═════ GIVEN DATA

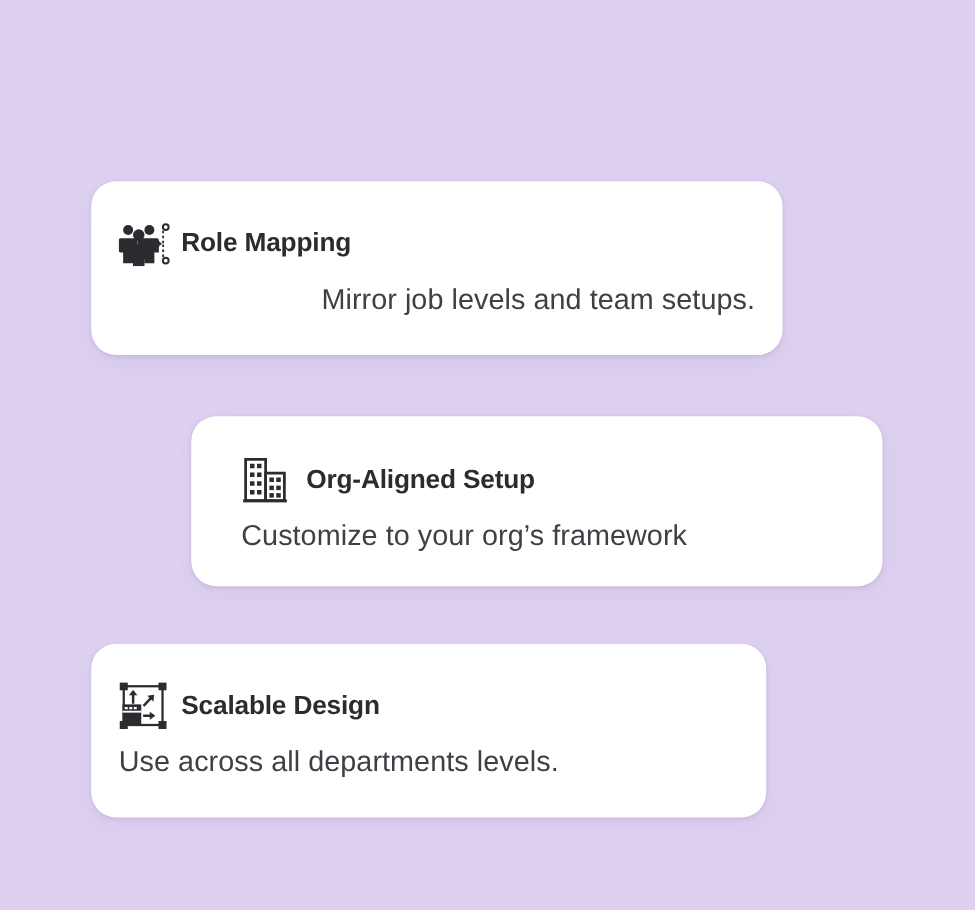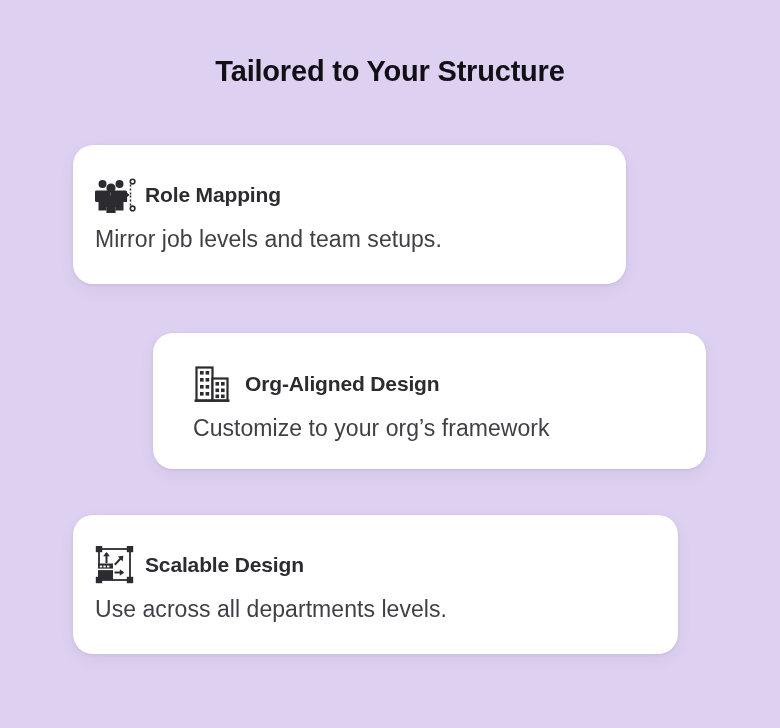--- a/index.html
+++ b/index.html
@@ -40,23 +40,23 @@
 
   
   .card {
     position: absolute;
     background: #ffffff;
     border-radius: 20px;
     box-shadow: 0 1px 3px rgba(80, 60, 120, 0.10),
                 0 6px 16px rgba(80, 60, 120, 0.06);
   }
 
-  .card-1 { left: 73px;  top: 145px; width: 553px; height: 139px; }
+  .card-1 { left: 73px;  top: 145px; width: 553px; height: 139px; text-align: right; }
   .card-2 { left: 153px; top: 333px; width: 553px; height: 136px; }
-  .card-3 { left: 73px;  top: 515px; width: 605px; height: 139px; }
+  .card-3 { left: 73px;  top: 515px; width: 540px; height: 139px; }
 
   .card-inner {
     position: absolute;
     left: 22px;
     top: 30px;
     right: 22px;
   }
 
   .card-head {
     display: flex;
@@ -96,21 +96,20 @@
   
   .card-2 .card-inner { left: 40px; top: 31px; }
   .card-2 .card-icon  { width: 44px; }
   .card-2 .card-desc  { }
 </style>
 </head>
 <body>
 
 <div class="page">
 
-  <h1 class="page-title">Tailored to Your Structure</h1>
 
   <div class="card card-1">
     <div class="card-inner">
       <div class="card-head">
         <span class="card-icon">
           <svg width="42" height="36" viewBox="0 0 42 36" aria-hidden="true">
             <g fill="#2b2b30">
 
               <circle cx="7.5" cy="7" r="4"></circle>
               <path d="M1.5 13.5 h12 a1.6 1.6 0 0 1 1.6 1.6 V25 h-3.6 v8.5 h-8 V25 H1.5 a1.6 1.6 0 0 1 -1.6 -1.6 V15.1 a1.6 1.6 0 0 1 1.6 -1.6 Z"></path>
@@ -165,21 +164,21 @@
 
               <rect x="22.5" y="17" width="3.6" height="3.6"></rect>
               <rect x="28" y="17" width="3.6" height="3.6"></rect>
               <rect x="22.5" y="23.5" width="3.6" height="3.6"></rect>
               <rect x="28" y="23.5" width="3.6" height="3.6"></rect>
               <rect x="22.5" y="29.5" width="3.6" height="3.6"></rect>
               <rect x="28" y="29.5" width="3.6" height="3.6"></rect>
             </g>
           </svg>
         </span>
-        <span class="card-title">Org-Aligned Design</span>
+        <span class="card-title">Org-Aligned Setup</span>
       </div>
       <div class="card-desc">Customize to your org’s framework</div>
     </div>
   </div>
 
   <div class="card card-3">
     <div class="card-inner">
       <div class="card-head">
         <span class="card-icon">
           <svg width="40" height="38" viewBox="0 0 40 38" aria-hidden="true">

══════════

_REQUIREMENT_: Your task is to set down exactly the lines from the line containing "your org’s framework</div>" to the end of the data above, including both ends.

_OUTPUT FOR THIS EXERCISE_:
       <div class="card-desc">Customize to your org’s framework</div>
     </div>
   </div>
 
   <div class="card card-3">
     <div class="card-inner">
       <div class="card-head">
         <span class="card-icon">
           <svg width="40" height="38" viewBox="0 0 40 38" aria-hidden="true">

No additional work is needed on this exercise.